Comair was headquartered in the Comair General Office Building on the grounds of Cincinnati-Northern Kentucky International Airport in unincorporated Boone County, Kentucky, United States, west of Erlanger, and south of Cincinnati, Ohio. As the airline ended operations, up to 30 employees were to remain working at the headquarters.

77 Comair Boulevard formerly served as the corporate headquarters of Comair. The building is on South Airfield Road. In 2010, after the airline began downsizing, it considered leaving the building and moving to another location near the airport. A spokesperson did not disclose how much office space the airline occupied; she said it was planning to reduce its space by 20 to 25 percent. In early 2011, Comair vacated the building. Amazon Air began leasing space in the building in 2018.

==Accidents==
- On October 8, 1979, Comair Flight 444 en route to Nashville, TN, a Piper PA-31 Navajo light aircraft, crashed shortly after takeoff from Cincinnati-Northern Kentucky International Airport. All eight people aboard were killed. The NTSB determined the probable cause of the accident was a partial loss of power immediately after liftoff. The pilot failed to take immediate corrective action, such as rejecting the takeoff or raising landing gear and flaps. Contributing factors were the pilot's inexperience with multi-engine aircraft, a hurried departure, inadequate training, inexperienced company management, and ineffective FAA certification and surveillance of the operator.

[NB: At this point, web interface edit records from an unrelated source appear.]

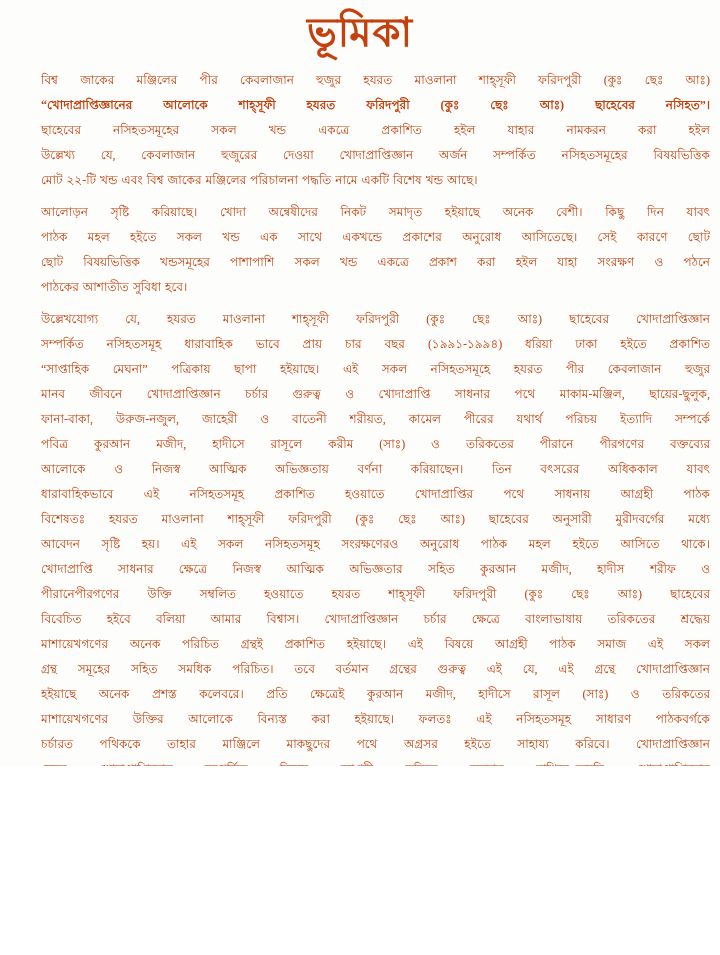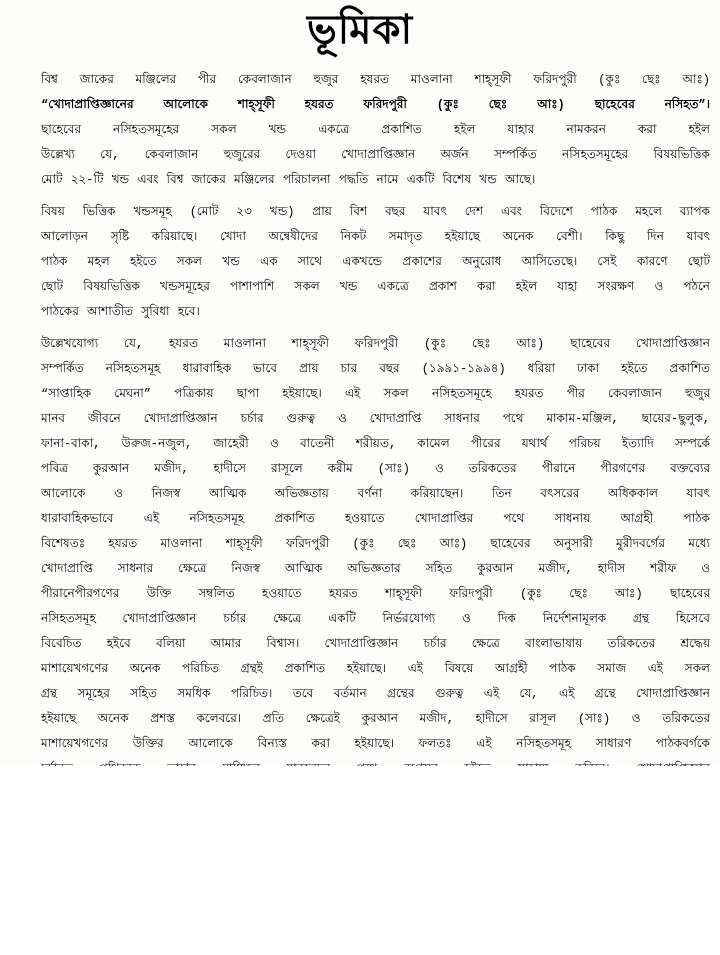--- a/index.html
+++ b/index.html
@@ -6,22 +6,22 @@
     margin: 0;
     padding: 0;
     background: #ffffff;
   }
   .page {
     position: relative;
     width: 720px;
     height: 766px;
     margin: 0 auto;
     background: #fdfdfc;
-    color: #000000;
-    font-family: Liberation Mono, monospace;
+    color: #c2410c;
+    font-family: Liberation Serif, serif;
     box-sizing: border-box;
     padding: 6px 10px 0 10px;
     overflow: hidden;
   }
   .title {
     margin: 2px 0 10px 0;
     text-align: center;
     font-size: 40px;
     line-height: 50px;
     font-weight: 600;
@@ -55,39 +55,38 @@
   <h1 class="title">ভূমিকা</h1>
   <div id="content">
       <div class="para">
         <div class="line">বিশ্ব জাকের মঞ্জিলের পীর কেবলাজান হুজুর হযরত মাওলানা শাহ্‌সূফী ফরিদপুরী (কুঃ ছেঃ আঃ)</div>
         <div class="line bold">“খোদাপ্রাপ্তিজ্ঞানের আলোকে শাহ্‌সূফী হযরত ফরিদপুরী (কুঃ ছেঃ আঃ) ছাহেবের নসিহত”।</div>
         <div class="line">ছাহেবের নসিহতসমূহের সকল খন্ড একত্রে প্রকাশিত হইল যাহার নামকরন করা হইল</div>
         <div class="line">উল্লেখ্য যে, কেবলাজান হুজুরের দেওয়া খোদাপ্রাপ্তিজ্ঞান অর্জন সম্পর্কিত নসিহতসমূহের বিষয়ভিত্তিক</div>
         <div class="line last">মোট ২২-টি খন্ড  এবং বিশ্ব জাকের মঞ্জিলের পরিচালনা পদ্ধতি নামে একটি বিশেষ খন্ড আছে।</div>
       </div>
       <div class="para">
-        <div class="line">বিষয় ভিত্তিক খন্ডসমূহ (মোট ২৩ খন্ড) প্রায় বিশ বছর যাবৎ দেশ এবং বিদেশে পাঠক মহলে ব্যাপক</div>
         <div class="line">আলোড়ন সৃষ্টি করিয়াছে। খোদা অন্বেষীদের নিকট সমাদৃত হইয়াছে অনেক বেশী। কিছু দিন যাবৎ</div>
         <div class="line">পাঠক মহল হইতে সকল খন্ড এক সাথে একখন্ডে প্রকাশের অনুরোধ আসিতেছে। সেই কারণে ছোট</div>
         <div class="line">ছোট বিষয়ভিত্তিক খন্ডসমূহের পাশাপাশি সকল খন্ড একত্রে প্রকাশ করা হইল যাহা সংরক্ষণ ও পঠনে</div>
         <div class="line last">পাঠকের আশাতীত সুবিধা হবে।</div>
       </div>
       <div class="para">
         <div class="line">উল্লেখযোগ্য যে, হযরত মাওলানা শাহ্‌সূফী ফরিদপুরী (কুঃ ছেঃ আঃ) ছাহেবের খোদাপ্রাপ্তিজ্ঞান</div>
         <div class="line">সম্পর্কিত নসিহতসমূহ ধারাবাহিক ভাবে প্রায় চার বছর (১৯৯১-১৯৯৪) ধরিয়া ঢাকা হইতে প্রকাশিত</div>
         <div class="line">“সাপ্তাহিক মেঘনা” পত্রিকায় ছাপা হইয়াছে। এই সকল নসিহতসমূহে হযরত পীর কেবলাজান হুজুর</div>
         <div class="line">মানব জীবনে খোদাপ্রাপ্তিজ্ঞান চর্চার গুরুত্ব ও  খোদাপ্রাপ্তি সাধনার পথে মাকাম-মঞ্জিল, ছায়ের-ছুলুক,</div>
         <div class="line">ফানা-বাকা, উরুজ-নজুল, জাহেরী ও বাতেনী শরীয়ত, কামেল পীরের যথার্থ পরিচয় ইত্যাদি সম্পর্কে</div>
         <div class="line">পবিত্র কুরআন মজীদ, হাদীসে রাসূলে করীম (সাঃ) ও তরিকতের পীরানে পীরগণের বক্তব্যের</div>
         <div class="line">আলোকে ও নিজস্ব আত্মিক অভিজ্ঞতায় বর্ণনা করিয়াছেন। তিন বৎসরের অধিককাল যাবৎ</div>
         <div class="line">ধারাবাহিকভাবে এই নসিহতসমূহ প্রকাশিত হওয়াতে খোদাপ্রাপ্তির পথে সাধনায় আগ্রহী পাঠক</div>
         <div class="line">বিশেষতঃ হযরত মাওলানা শাহ্‌সূফী ফরিদপুরী (কুঃ ছেঃ আঃ) ছাহেবের অনুসারী মুরীদবর্গের মধ্যে</div>
+        <div class="line">আবেদন সৃষ্টি হয়। এই সকল নসিহতসমূহ সংরক্ষণেরও অনুরোধ পাঠক মহল হইতে আসিতে থাকে।</div>
         <div class="line">খোদাপ্রাপ্তি সাধনার ক্ষেত্রে নিজস্ব আত্মিক অভিজ্ঞতার সহিত কুরআন মজীদ, হাদীস শরীফ ও</div>
         <div class="line">পীরানেপীরগণের উক্তি সম্বলিত হওয়াতে হযরত শাহ্‌সূফী ফরিদপুরী (কুঃ ছেঃ আঃ) ছাহেবের</div>
-        <div class="line">নসিহতসমূহ খোদাপ্রাপ্তিজ্ঞান চর্চার ক্ষেত্রে একটি নির্ভরযোগ্য ও দিক নির্দেশনামূলক গ্রন্থ হিসেবে</div>
         <div class="line">বিবেচিত হইবে বলিয়া আমার বিশ্বাস।  খোদাপ্রাপ্তিজ্ঞান চর্চার ক্ষেত্রে বাংলাভাষায় তরিকতের শ্রদ্ধেয়</div>
         <div class="line">মাশায়েখগণের অনেক পরিচিত গ্রন্থই প্রকাশিত হইয়াছে। এই বিষয়ে আগ্রহী পাঠক সমাজ এই সকল</div>
         <div class="line">গ্রন্থ সমূহের সহিত সমধিক পরিচিত। তবে বর্তমান গ্রন্থের গুরুত্ব এই যে, এই গ্রন্থে খোদাপ্রাপ্তিজ্ঞান</div>
         <div class="line">হইয়াছে অনেক প্রশস্ত কলেবরে। প্রতি ক্ষেত্রেই কুরআন মজীদ, হাদীসে রাসূল  (সাঃ) ও তরিকতের</div>
         <div class="line">মাশায়েখগণের উক্তির আলোকে বিন্যস্ত করা হইয়াছে। ফলতঃ এই নসিহতসমূহ সাধারণ পাঠকবর্গকে</div>
         <div class="line">চর্চারত পথিককে তাহার মাঞ্জিলে মাকছুদের পথে অগ্রসর হইতে সাহায্য করিবে।  খোদাপ্রাপ্তিজ্ঞান</div>
         <div class="line">যেমন খোদাপ্রাপ্তিজ্ঞান সম্পর্কিত বিষয়ে আগ্রহী করিতে অবদান রাখিবে-তেমনি খোদাপ্রাপ্তিজ্ঞান</div>
         <div class="line">চর্চা মূলতঃ মোর্শেদে কামেলের তত্ত্বাবধানে আত্মিক বিকাশের মাধ্যমে অর্জন করিবার বিষয়। কিন্তু</div>
         <div class="line">আপন আত্মিক অবস্থা সম্পর্কে সচেতনতা সৃষ্টি ব্যতীত আত্মিক বিকাশ লাভের প্রস্তুতি অসম্ভব। পরম</div>
         <div class="line">করুণাময় আল্লাহপাক মানবাত্মাকে যে ঐশ্বর্য দান করিয়াছেন, সেই ঐশ্বর্য যে আমরা অজ্ঞতাবশতঃ</div>

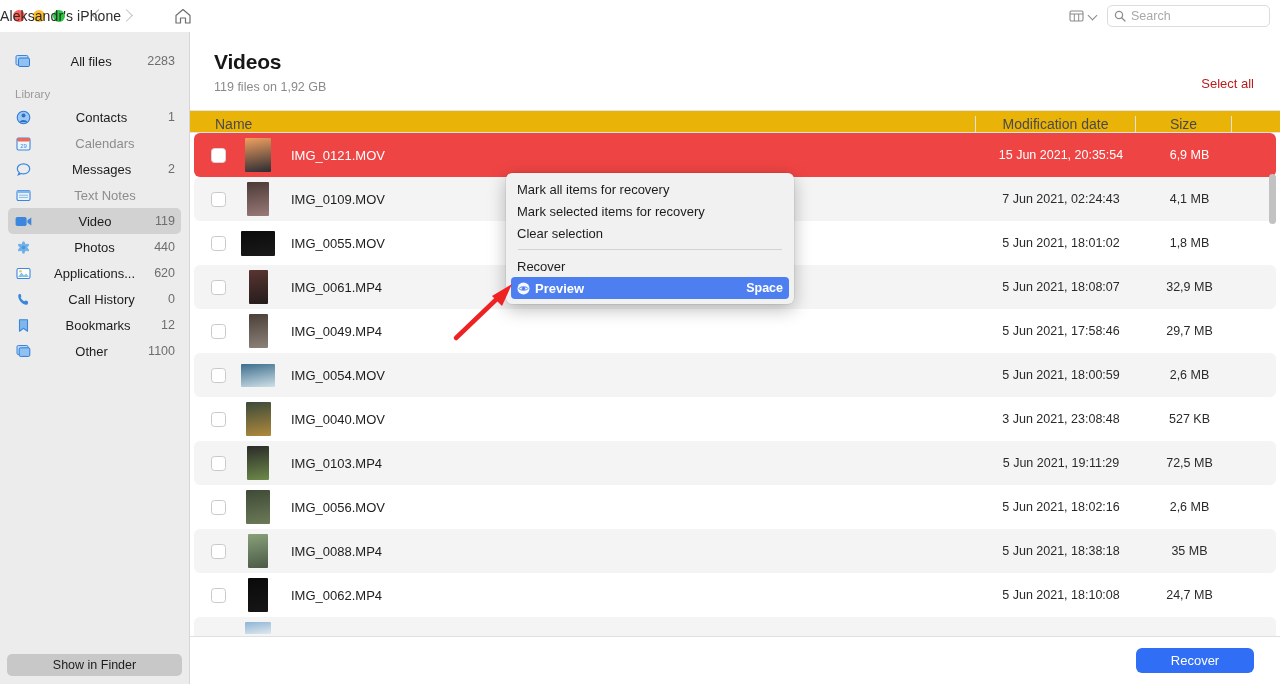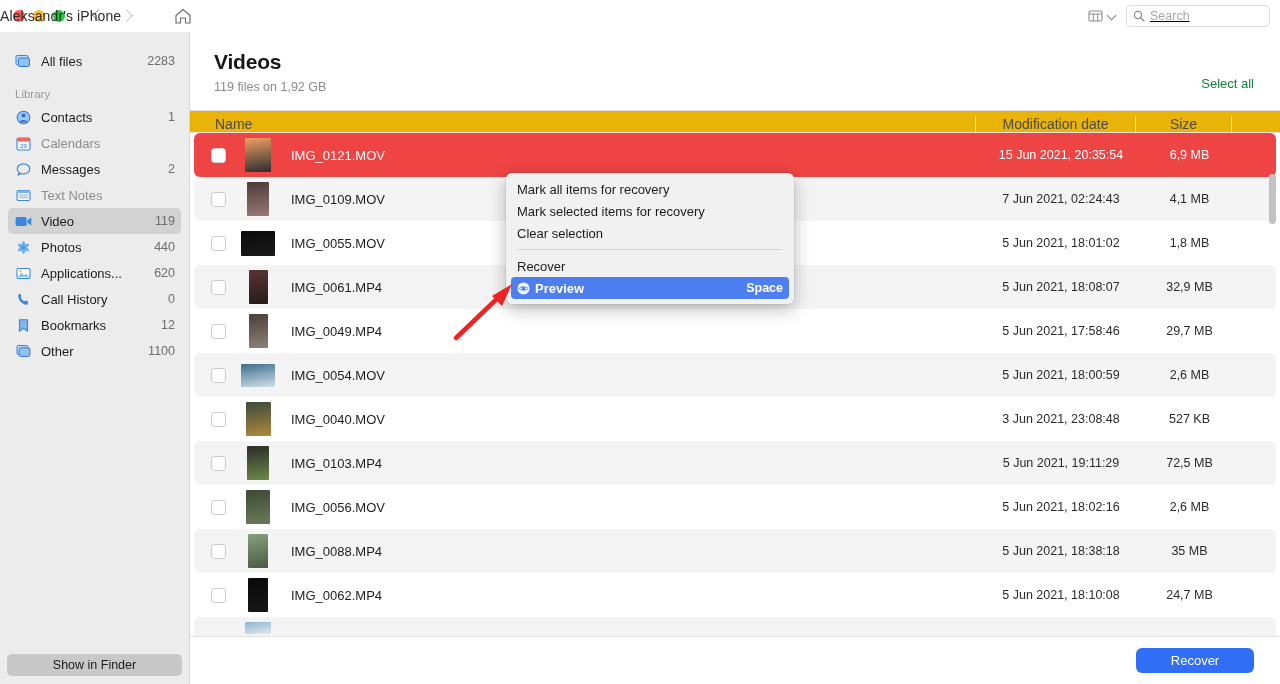--- a/index.html
+++ b/index.html
@@ -49,38 +49,38 @@
   .caret-dn {
     width: 9px; height: 9px; position: relative;
   }
   .caret-dn::before {
     content: ""; position: absolute; top: 0px; left: 0px;
     width: 6px; height: 6px;
     border-right: 1.5px solid #8a8a8a; border-bottom: 1.5px solid #8a8a8a;
     transform: rotate(45deg);
   }
   .searchbox {
-    width: 144px; height: 22px; border: 1px solid #dcdcdc; border-radius: 5px;
-    background: #fff; display: flex; align-items: center; padding: 0 6px; gap: 5px; text-decoration: underline;
+    width: 163px; height: 22px; border: 1px solid #dcdcdc; border-radius: 5px;
+    background: #fff; display: flex; align-items: center; padding: 0 6px; gap: 5px;
   }
   .searchbox input {
     border: none; outline: none; font-size: 12.5px; width: 112px;
     font-family: "Liberation Sans", sans-serif; color: #333; background: transparent;
   }
   .searchbox input::placeholder { color: #a8a8a8; }
 
   
   .sidebar {
     position: absolute; top: 32px; left: 0; width: 190px; height: 652px;
     background: #ececec; border-right: 1px solid #d6d6d6;
   }
   .sb-row {
     height: 26px; display: flex; align-items: center;
     margin: 0 8px; padding: 0 6px; border-radius: 5px;
-    font-size: 13px; color: #1c1c1c;
+    font-size: 13px; color: #1c1c1c; text-align: center;
   }
   .sb-row.top { margin-top: 16px; }
   .sb-row.selected { background: #d2d2d2; }
   .sb-ico { width: 18px; display: flex; justify-content: center; align-items: center; margin-right: 9px; }
   .sb-label { flex: 1; white-space: nowrap; overflow: hidden; text-overflow: ellipsis; }
   .sb-label.muted { color: #8d8d8d; }
   .sb-count { font-size: 12.5px; color: #6d6d6d; margin-left: 6px; }
   .sb-section {
     font-size: 11.5px; color: #9a9a9a; margin: 14px 0 4px 15px; font-weight: 400;
   }
@@ -91,21 +91,21 @@
     display: flex; align-items: center; justify-content: center;
   }
 
   
   .main { position: absolute; top: 32px; left: 190px; width: 1090px; height: 652px; background: #fff; }
   .main-head { padding: 18px 24px 0 24px; position: relative; height: 78px; }
   .page-title { font-size: 21px; font-weight: bold; color: #171717; letter-spacing: -0.2px; }
   .page-sub { font-size: 12.5px; color: #8a8a8a; margin-top: 6px; }
   .select-all {
     position: absolute; right: 26px; top: 44px;
-    font-size: 13px; color: #15803d;
+    font-size: 13px; color: #b91c1c;
   }
   .col-head {
     height: 23px; border-top: 1px solid #e3e3e3; border-bottom: 1px solid #e3e3e3;
     display: flex; align-items: flex-end; font-size: 14px; color: #4a4a4a;
     background: #eab308;
   }
   .ch-name { width: 785px; padding-left: 25px; }
   .ch-date { width: 160px; text-align: center; border-left: 1px solid #e3e3e3; }
   .ch-size { width: 97px; text-align: center; border-left: 1px solid #e3e3e3; border-right: 1px solid #e3e3e3; }
 

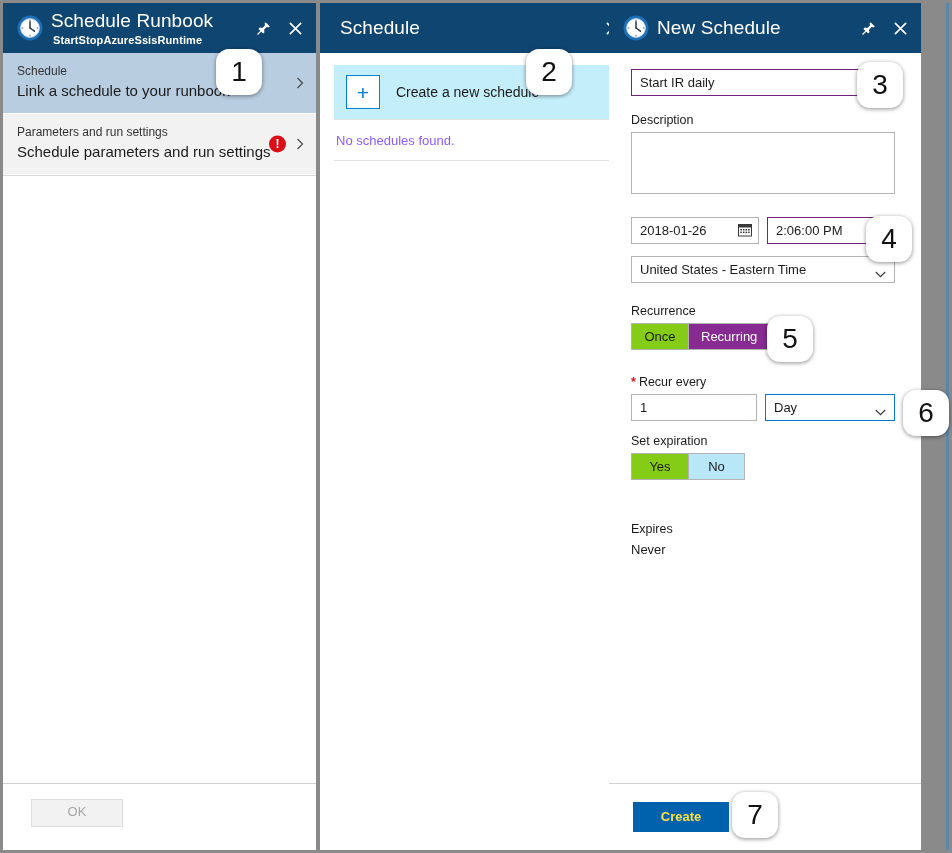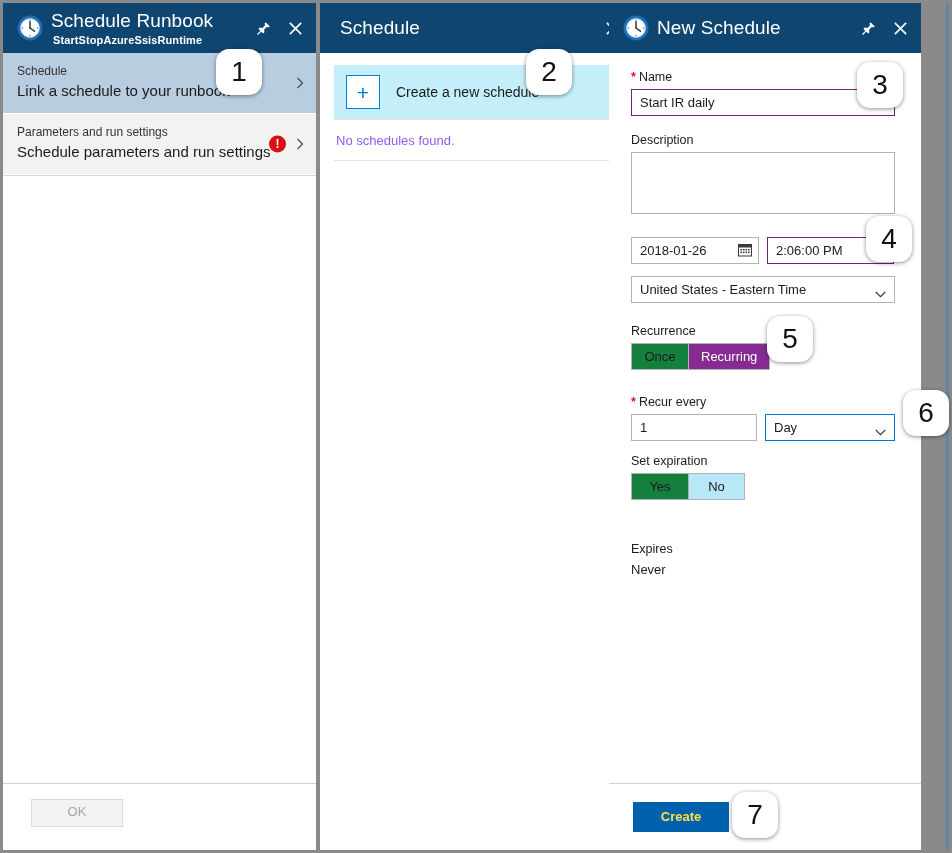--- a/index.html
+++ b/index.html
@@ -124,21 +124,21 @@
   }
   .date-wrap{position:relative;width:128px;}
   .cal-ico{position:absolute;right:7px;top:6px;width:14px;height:14px;cursor:pointer;}
   .time-wrap{position:relative;width:128px;margin-left:8px;}
   .sel-wrap{position:relative;width:264px;}
   .sel-chev{position:absolute;right:9px;top:10px;width:11px;height:7px;pointer-events:none;}
 
   .toggle{display:inline-flex;border:1px solid #b3b3b3;height:27px;box-sizing:border-box;}
   .toggle > div{
     min-width:56px;padding:0 12px;display:flex;align-items:center;justify-content:center;
-    font-size:13px;color:#1b1b1b;background:#15803d;cursor:pointer;box-sizing:border-box;
+    font-size:13px;color:#1b1b1b;background:#84cc16;cursor:pointer;box-sizing:border-box;
   }
   .toggle > div + div{border-left:1px solid #b3b3b3;}
   .toggle > div.on-purple{background:#872a92;color:#ffffff;}
   .toggle > div.on-blue{background:#b8e7f7;color:#1b1b1b;}
   .sp-12{height:12px;}
   .sp-16{height:16px;}
   .sp-20{height:20px;}
   .sp-24{height:24px;}
 
   .expires-lbl{font-size:12.5px;color:#1b1b1b;line-height:18px;}
@@ -276,23 +276,20 @@
           <svg width="15" height="15" viewBox="0 0 16 16">
               <path d="M2 2 L14 14 M14 2 L2 14" stroke="#ffffff" stroke-width="1.7"></path>
             </svg>
         </div>
       </div>
     </div>
 
     <div class="form">
 
       
-      <div class="fld-label">
-        <span class="req">*</span><span>Name</span>
-      </div>
       <div class="name-wrap">
         <input class="inp focus w-full" type="text" value="Start IR daily" style="">
         <span class="check">
           <svg width="14" height="14" viewBox="0 0 14 14">
               <path d="M1.8 7.2 L5 10.4 L12 2.6" fill="none" stroke="#6fa31c" stroke-width="1.8"></path>
             </svg>
         </span>
       </div>
 
       <div class="sp-16"></div>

- On November 8, 1990, a Comair Swearingen SA227-AC Metro III, registered as N445AC, was performing a flight test. Things went south when the pilots landed the aircraft with its landing gears up. All three occupants survived with no injuries but the airframe was a write-off.
- On January 9, 1997, Comair Flight 3272, an Embraer EMB 120 Brasilia, registered as N265CA, crashed while on approach into Detroit Metropolitan Wayne County Airport, killing all 29 people aboard.
- On March 19, 2001, Comair Flight 5054, an Embraer EMB 120RT Brasilia, registered as N266CA, sustained substantial damage after corkscrewing from 17000 feet due to icing. None out of the 28 on board were injured.
- On August 27, 2006, Comair Flight 5191, a Bombardier CRJ-100ER, crashed while taking off from Lexington's Blue Grass Airport. 49 of the 50 on board, including all 47 passengers, were killed.